# Exercise aim:
An exact copy of every record below is needed, with all pictures removed.

# Extracted records:
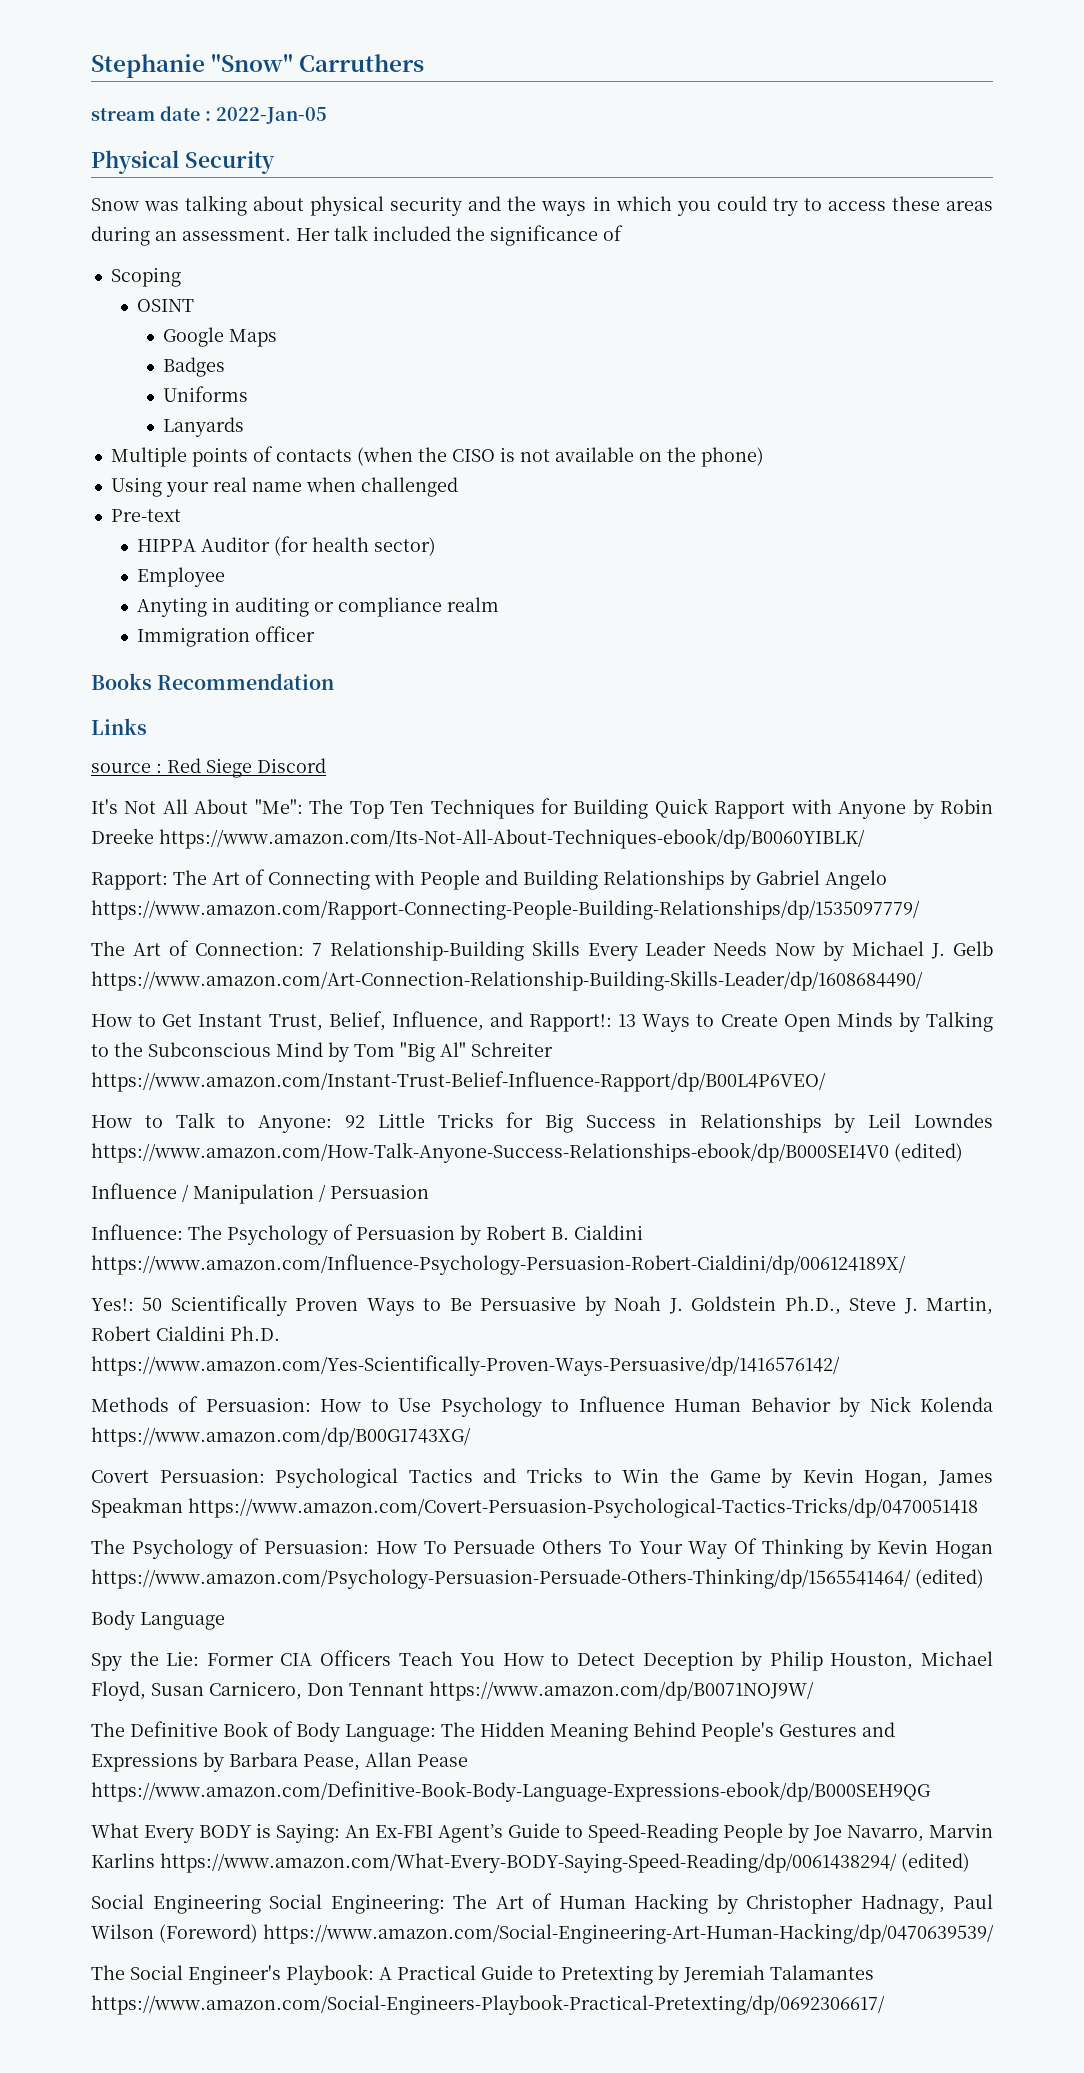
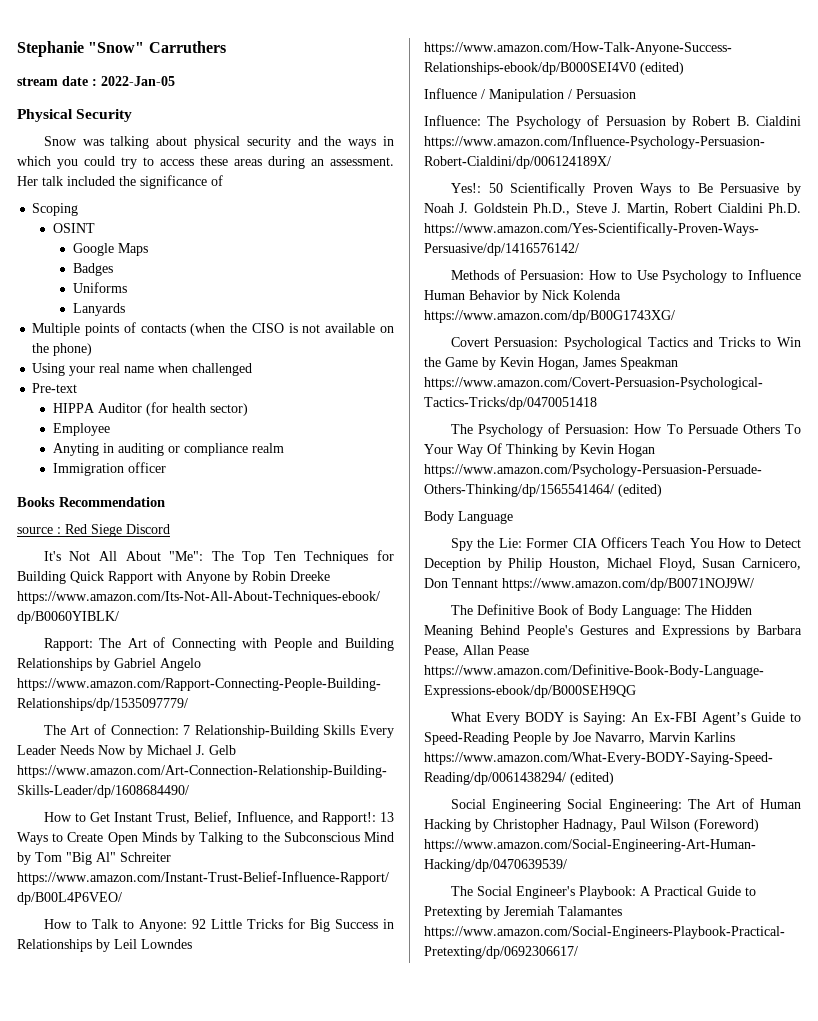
- Links

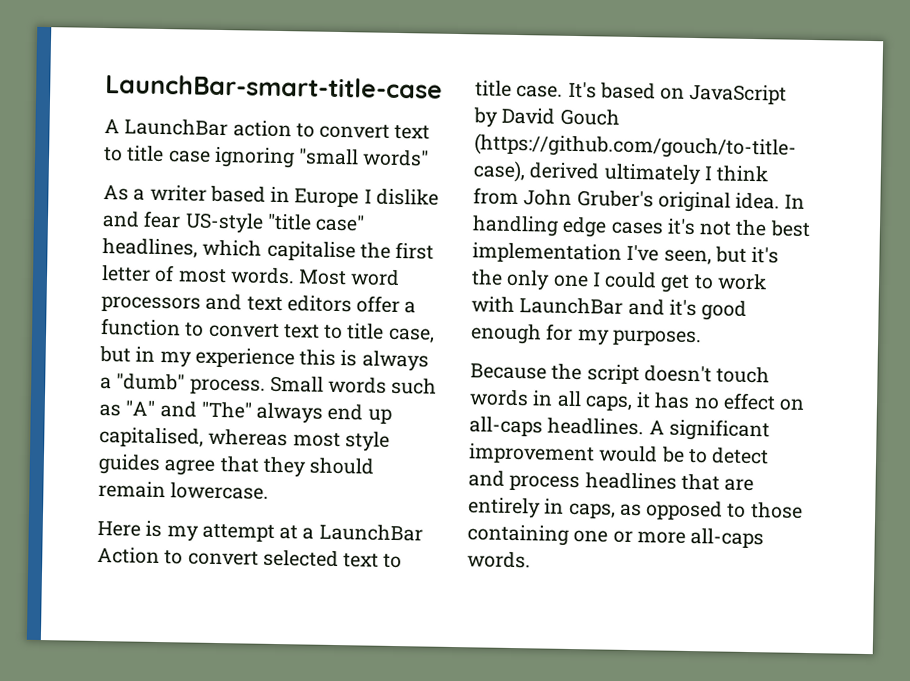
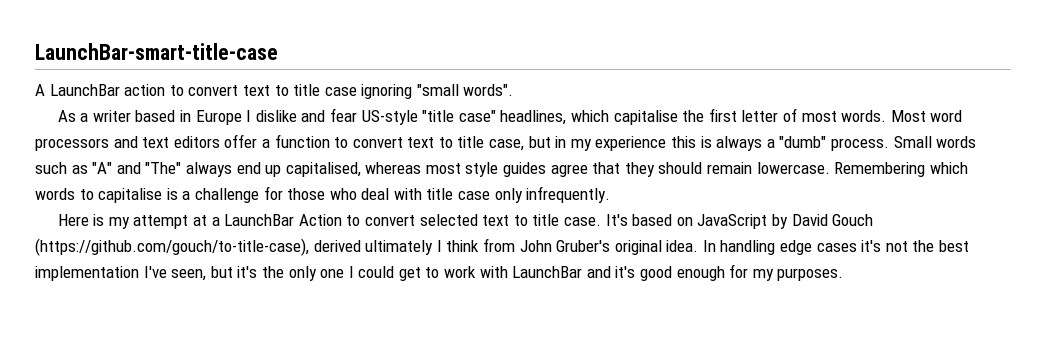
- A LaunchBar action to convert text to title case ignoring "small words"
+ A LaunchBar action to convert text to title case ignoring "small words".
+ Remembering which words to capitalise is a challenge for those who deal with title case only infrequently.
- Because the script doesn't touch words in all caps, it has no effect on all-caps headlines. A significant improvement would be to detect and process headlines that are entirely in caps, as opposed to those containing one or more all-caps words.

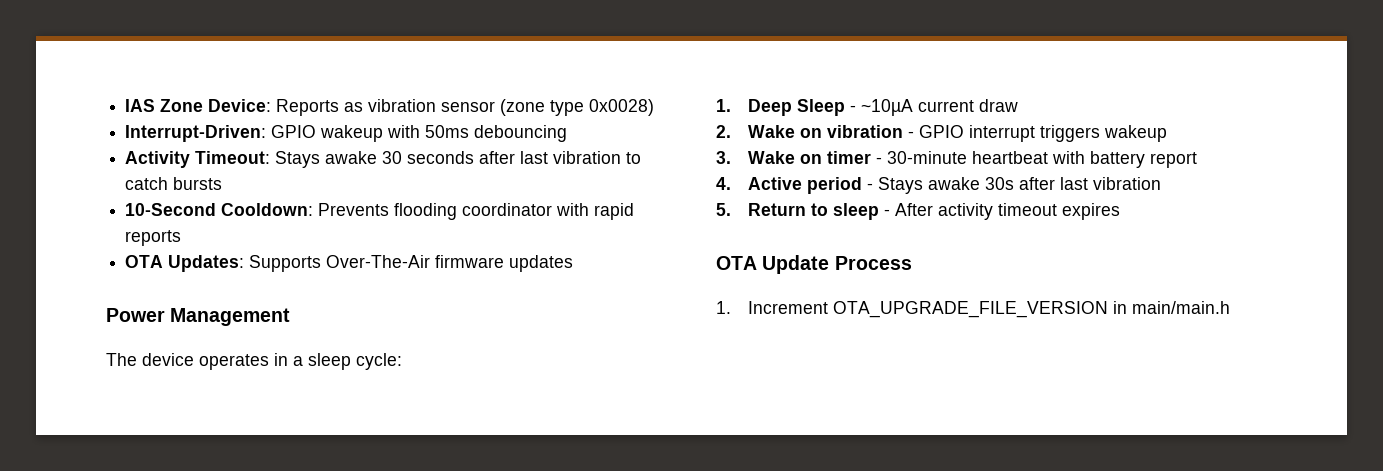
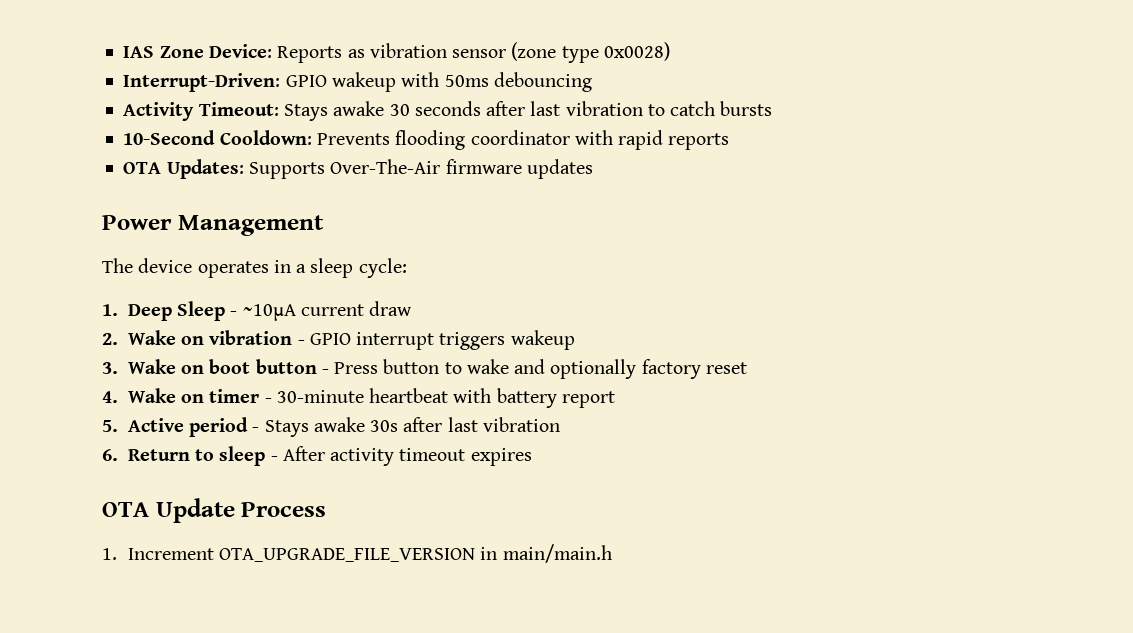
- 3. Wake on timer - 30-minute heartbeat with battery report
+ 3. Wake on boot button - Press button to wake and optionally factory reset
+ 4. Wake on timer - 30-minute heartbeat with battery report
- 4. Active period - Stays awake 30s after last vibration
+ 5. Active period - Stays awake 30s after last vibration
- 5. Return to sleep - After activity timeout expires
+ 6. Return to sleep - After activity timeout expires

# Task solution:
- Links

- A LaunchBar action to convert text to title case ignoring "small words"
+ A LaunchBar action to convert text to title case ignoring "small words".
+ Remembering which words to capitalise is a challenge for those who deal with title case only infrequently.
- Because the script doesn't touch words in all caps, it has no effect on all-caps headlines. A significant improvement would be to detect and process headlines that are entirely in caps, as opposed to those containing one or more all-caps words.

- 3. Wake on timer - 30-minute heartbeat with battery report
+ 3. Wake on boot button - Press button to wake and optionally factory reset
+ 4. Wake on timer - 30-minute heartbeat with battery report
- 4. Active period - Stays awake 30s after last vibration
+ 5. Active period - Stays awake 30s after last vibration
- 5. Return to sleep - After activity timeout expires
+ 6. Return to sleep - After activity timeout expires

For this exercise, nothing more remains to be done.